SUPPLIED MATERIAL:
--- --- ---
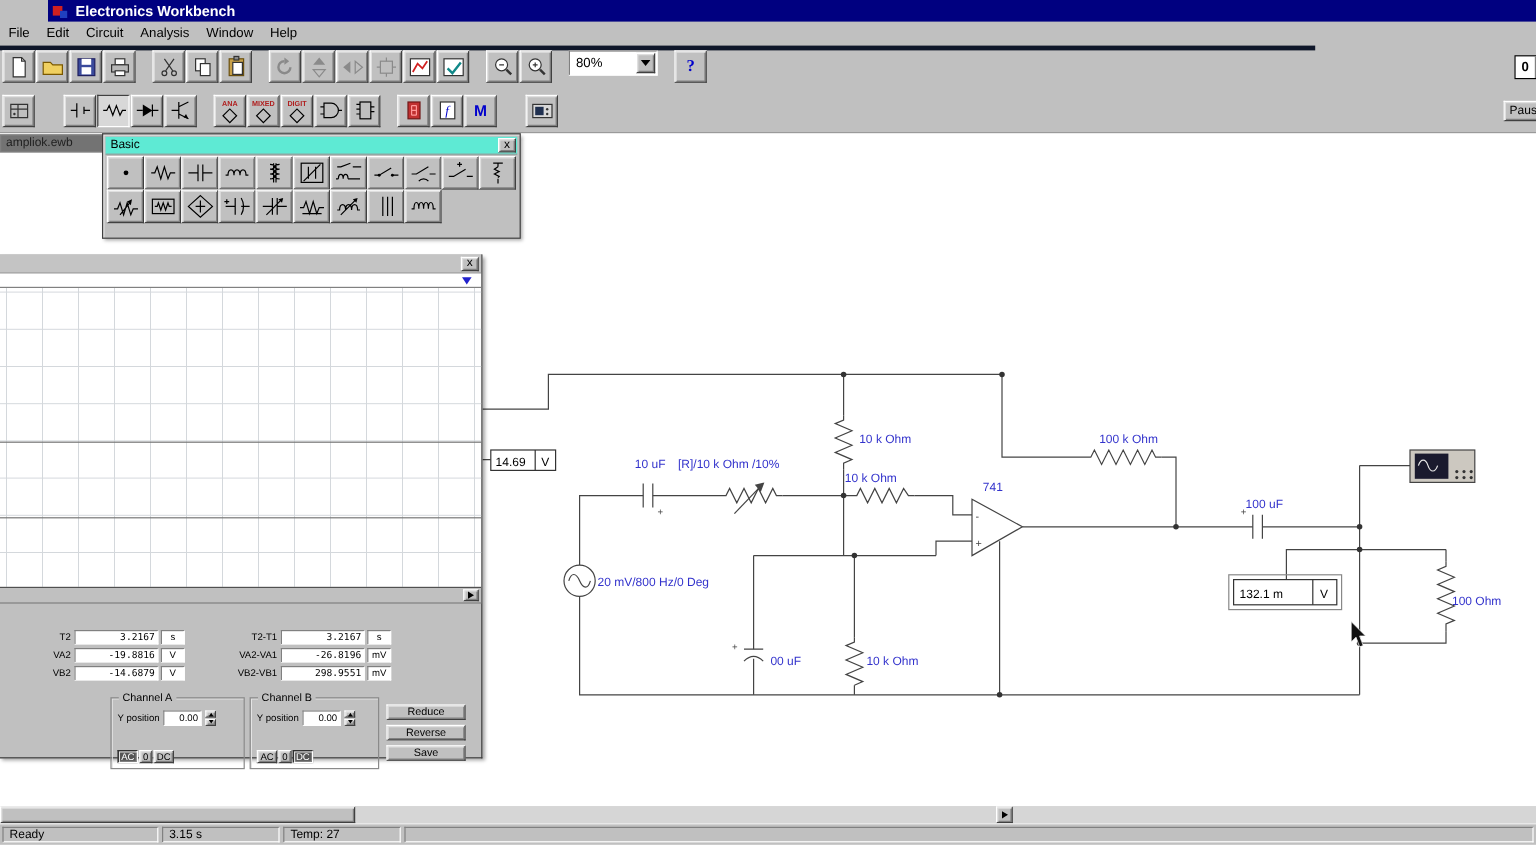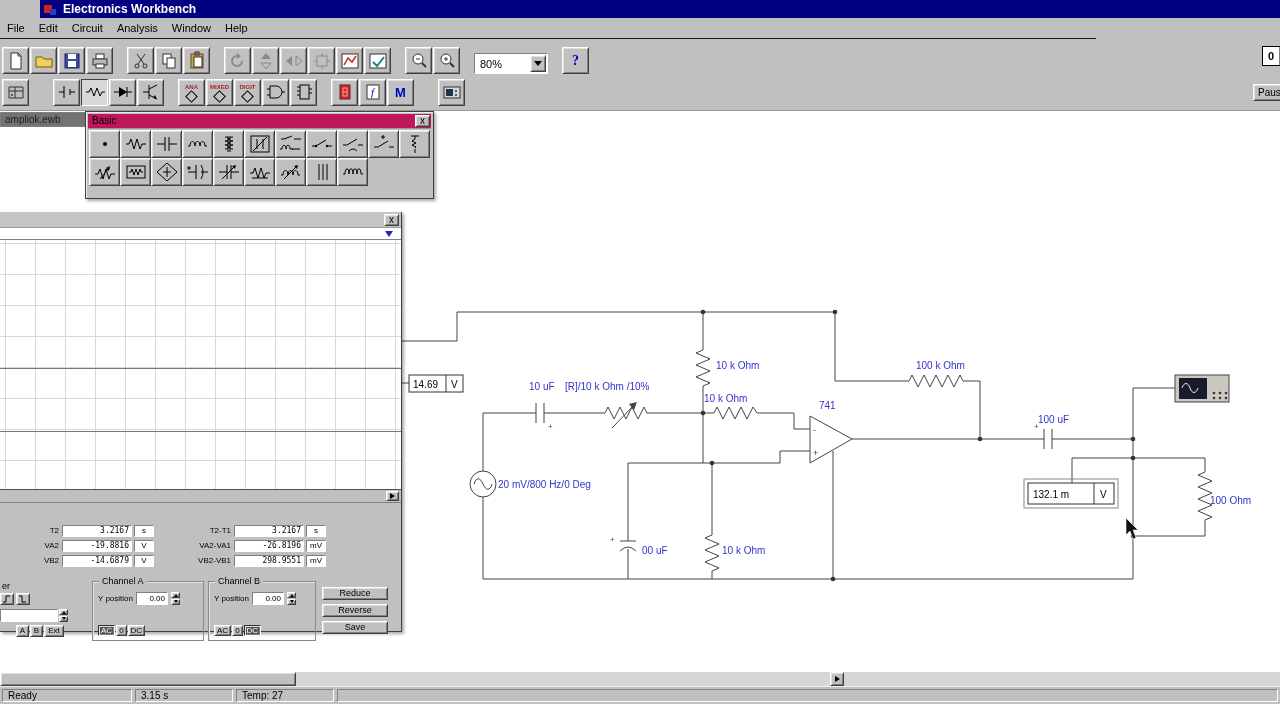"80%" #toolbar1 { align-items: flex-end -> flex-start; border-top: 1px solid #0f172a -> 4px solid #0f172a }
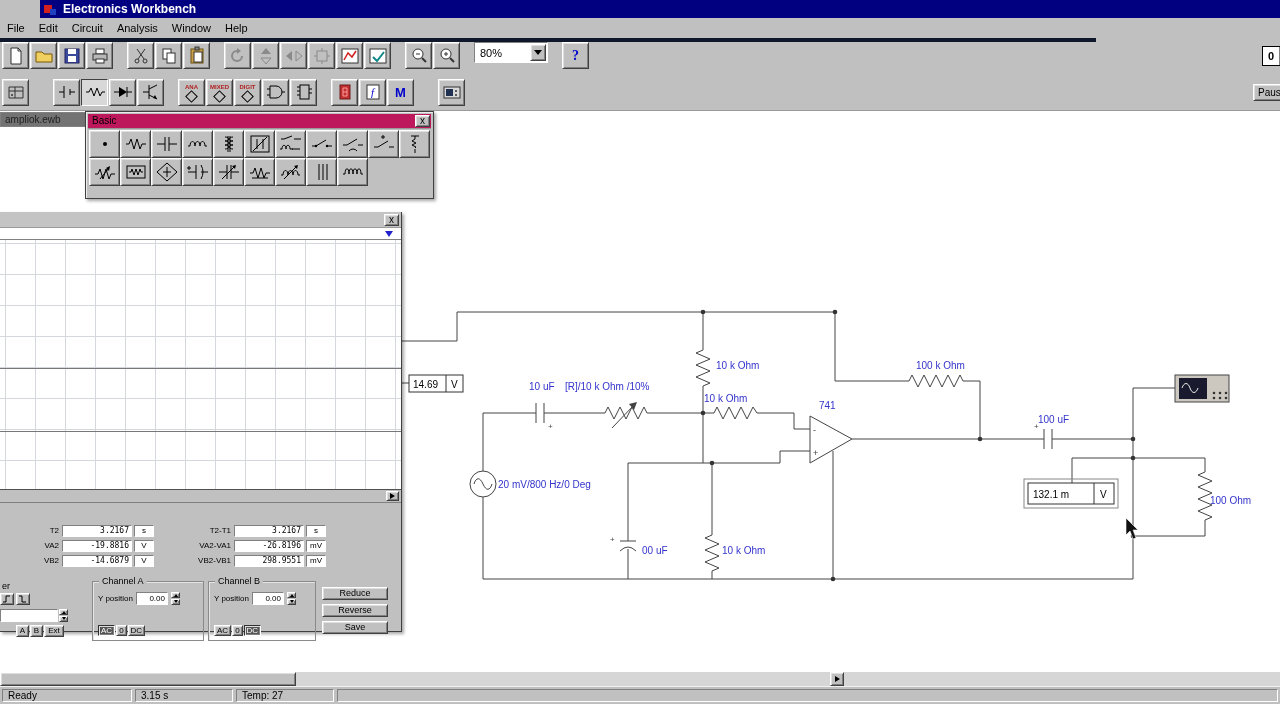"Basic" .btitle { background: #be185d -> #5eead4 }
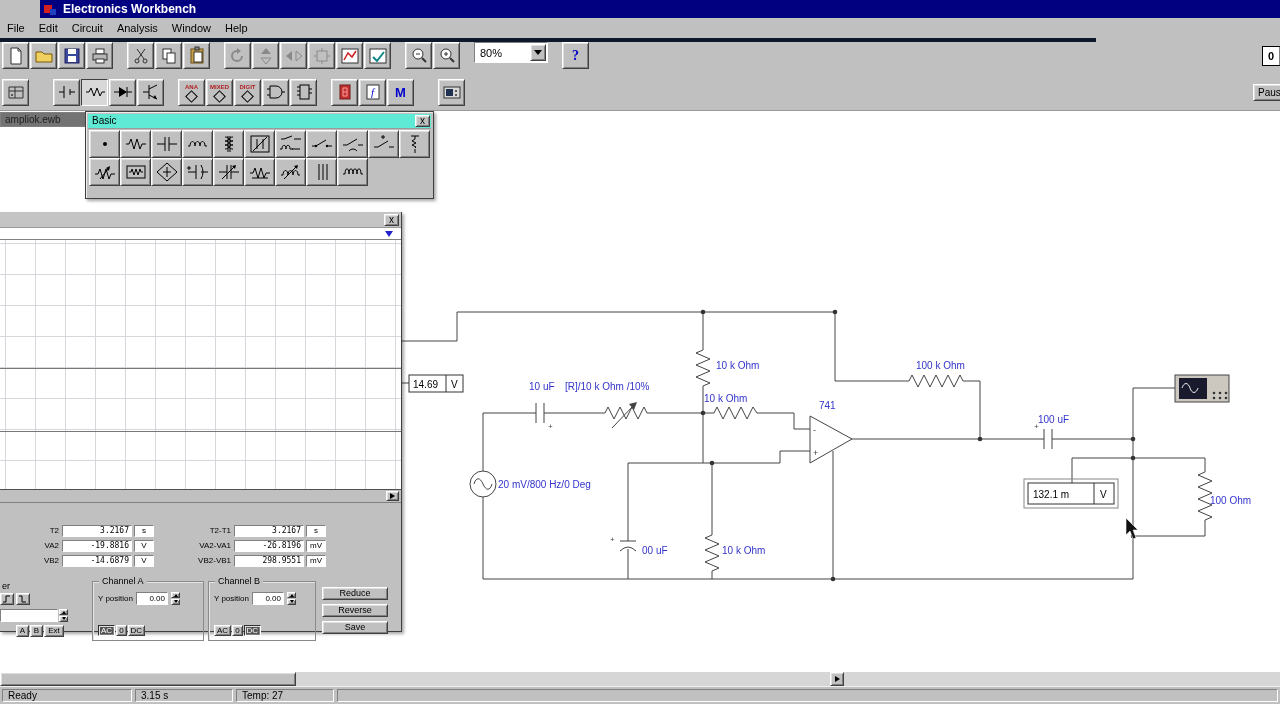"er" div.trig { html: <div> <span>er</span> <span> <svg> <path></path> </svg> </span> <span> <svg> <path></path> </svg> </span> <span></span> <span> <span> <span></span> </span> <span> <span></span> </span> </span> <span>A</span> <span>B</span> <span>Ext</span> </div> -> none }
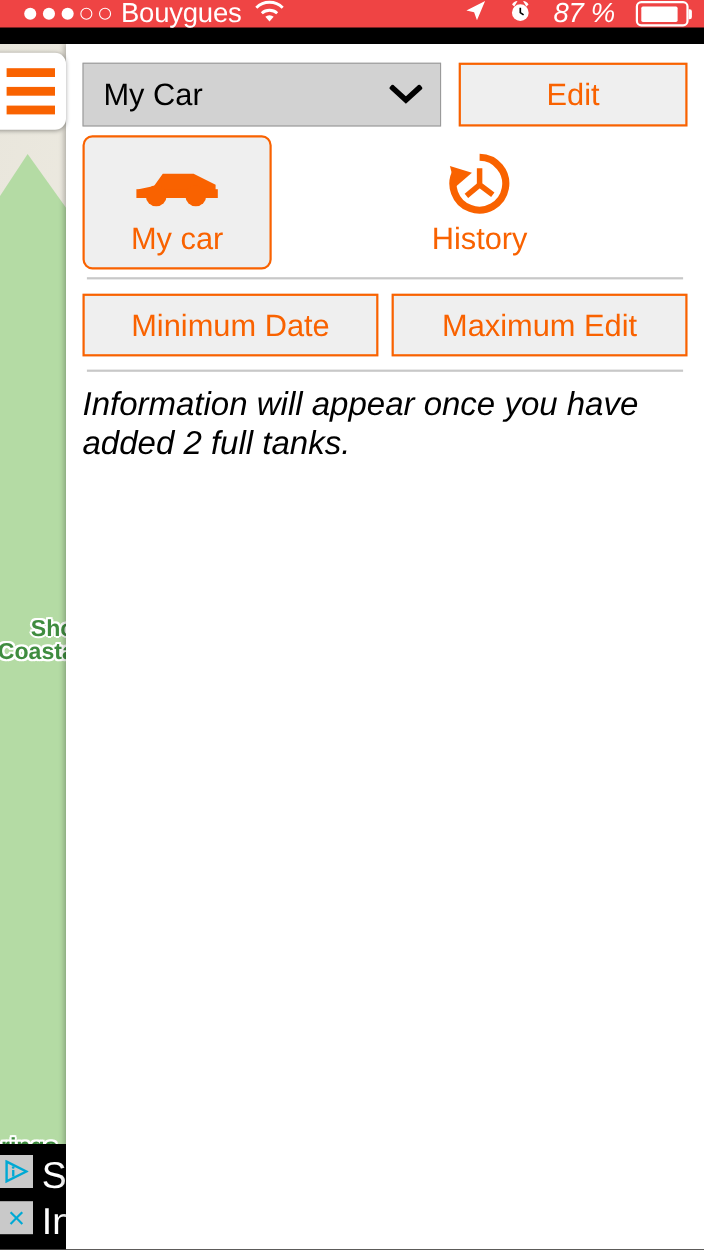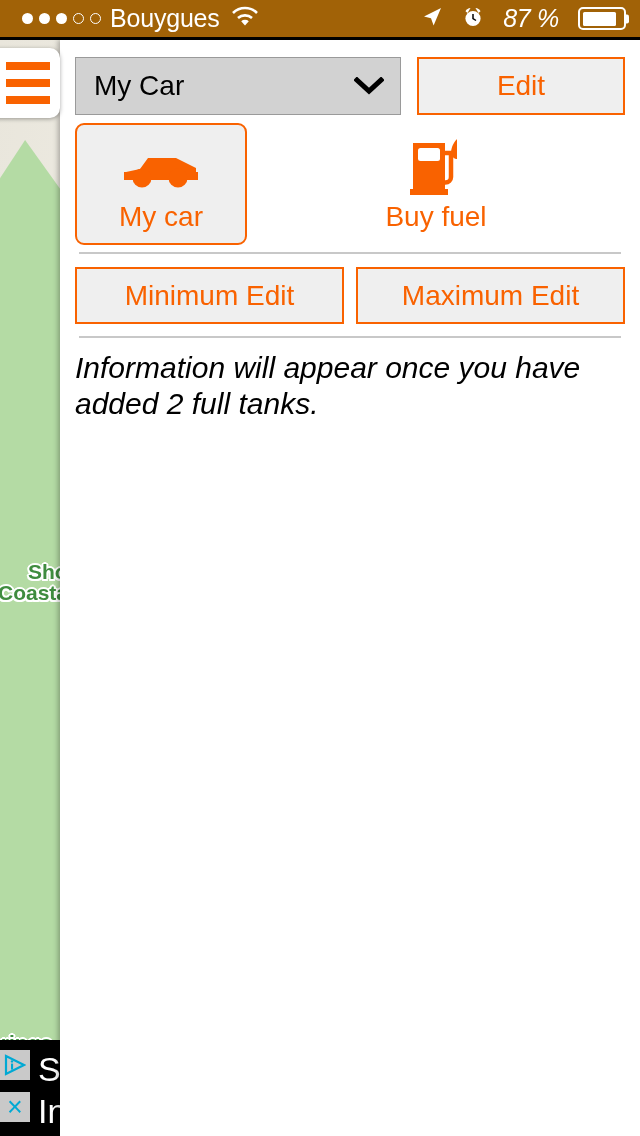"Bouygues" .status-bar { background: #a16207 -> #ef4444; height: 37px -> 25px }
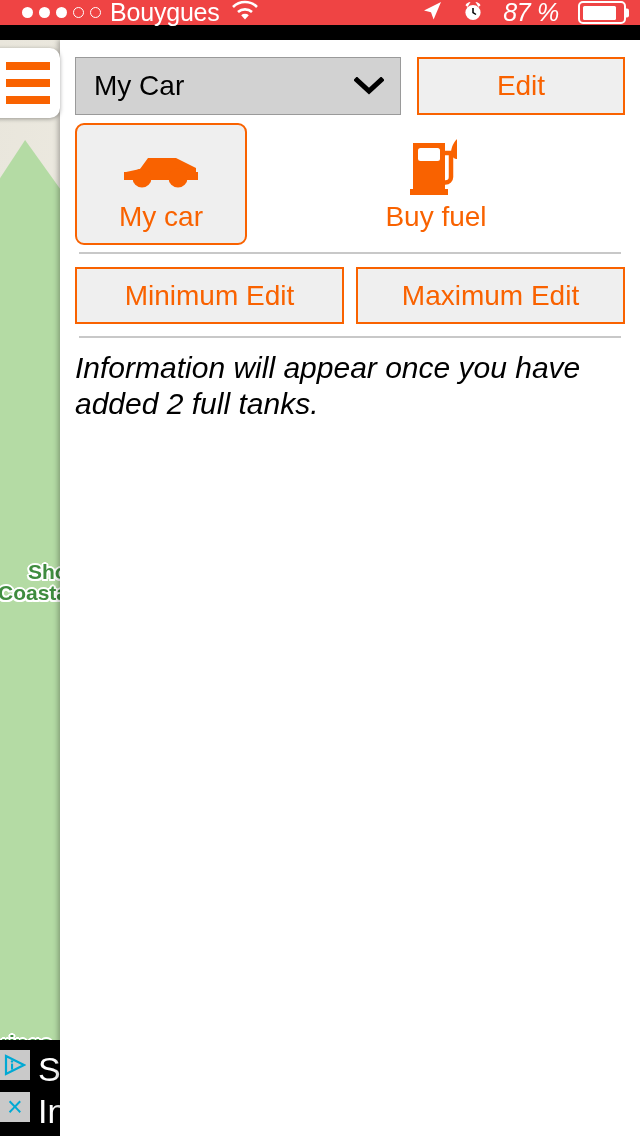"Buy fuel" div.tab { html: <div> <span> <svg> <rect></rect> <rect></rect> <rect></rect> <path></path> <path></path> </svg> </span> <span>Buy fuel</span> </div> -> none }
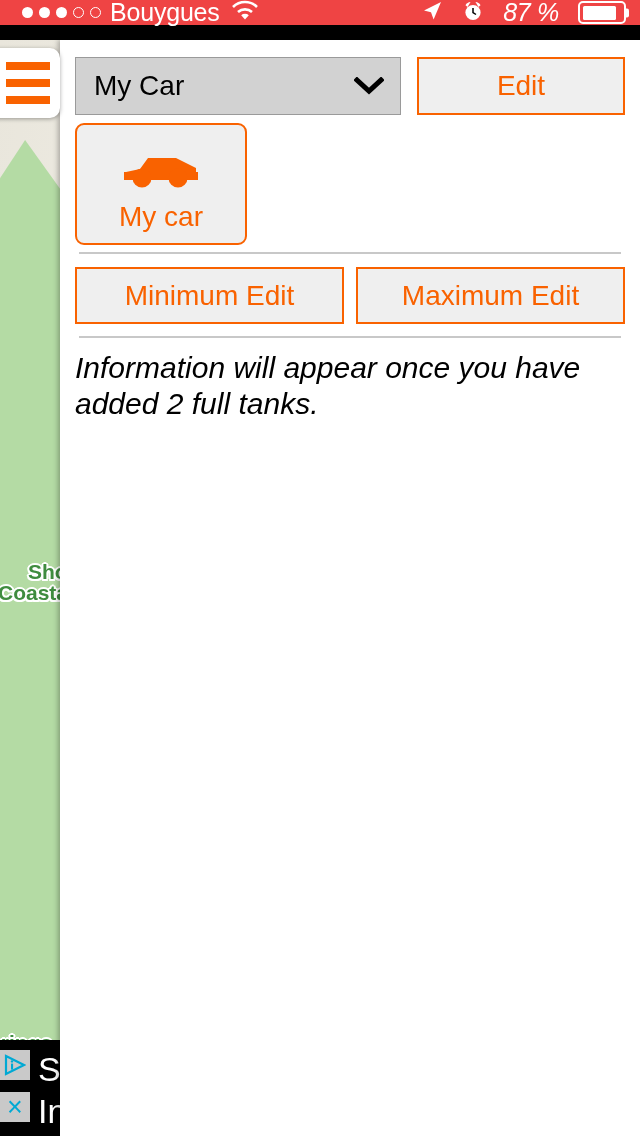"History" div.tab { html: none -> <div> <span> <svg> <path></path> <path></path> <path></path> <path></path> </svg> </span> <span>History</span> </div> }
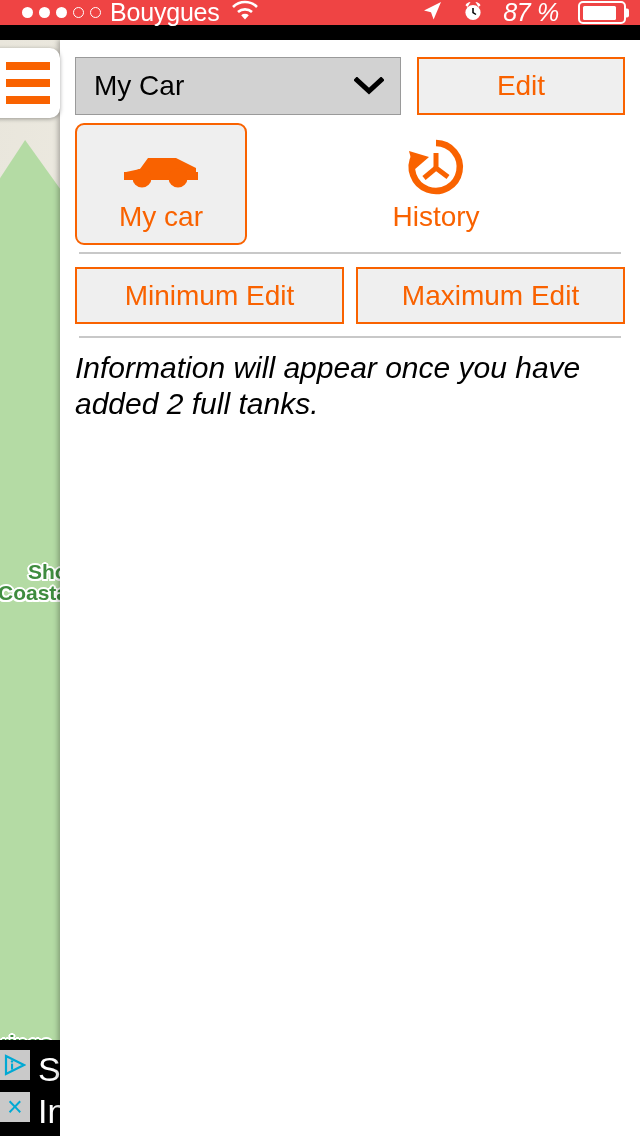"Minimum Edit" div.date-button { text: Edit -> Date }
--- --- ---
BRIEF:
An unchanged copy of the data, images excluded, is all that should be given.

TASK RESPONSE:
"80%" #toolbar1 { align-items: flex-end -> flex-start; border-top: 1px solid #0f172a -> 4px solid #0f172a }
"Basic" .btitle { background: #be185d -> #5eead4 }
"er" div.trig { html: <div> <span>er</span> <span> <svg> <path></path> </svg> </span> <span> <svg> <path></path> </svg> </span> <span></span> <span> <span> <span></span> </span> <span> <span></span> </span> </span> <span>A</span> <span>B</span> <span>Ext</span> </div> -> none }
"Bouygues" .status-bar { background: #a16207 -> #ef4444; height: 37px -> 25px }
"Buy fuel" div.tab { html: <div> <span> <svg> <rect></rect> <rect></rect> <rect></rect> <path></path> <path></path> </svg> </span> <span>Buy fuel</span> </div> -> none }
"History" div.tab { html: none -> <div> <span> <svg> <path></path> <path></path> <path></path> <path></path> </svg> </span> <span>History</span> </div> }
"Minimum Edit" div.date-button { text: Edit -> Date }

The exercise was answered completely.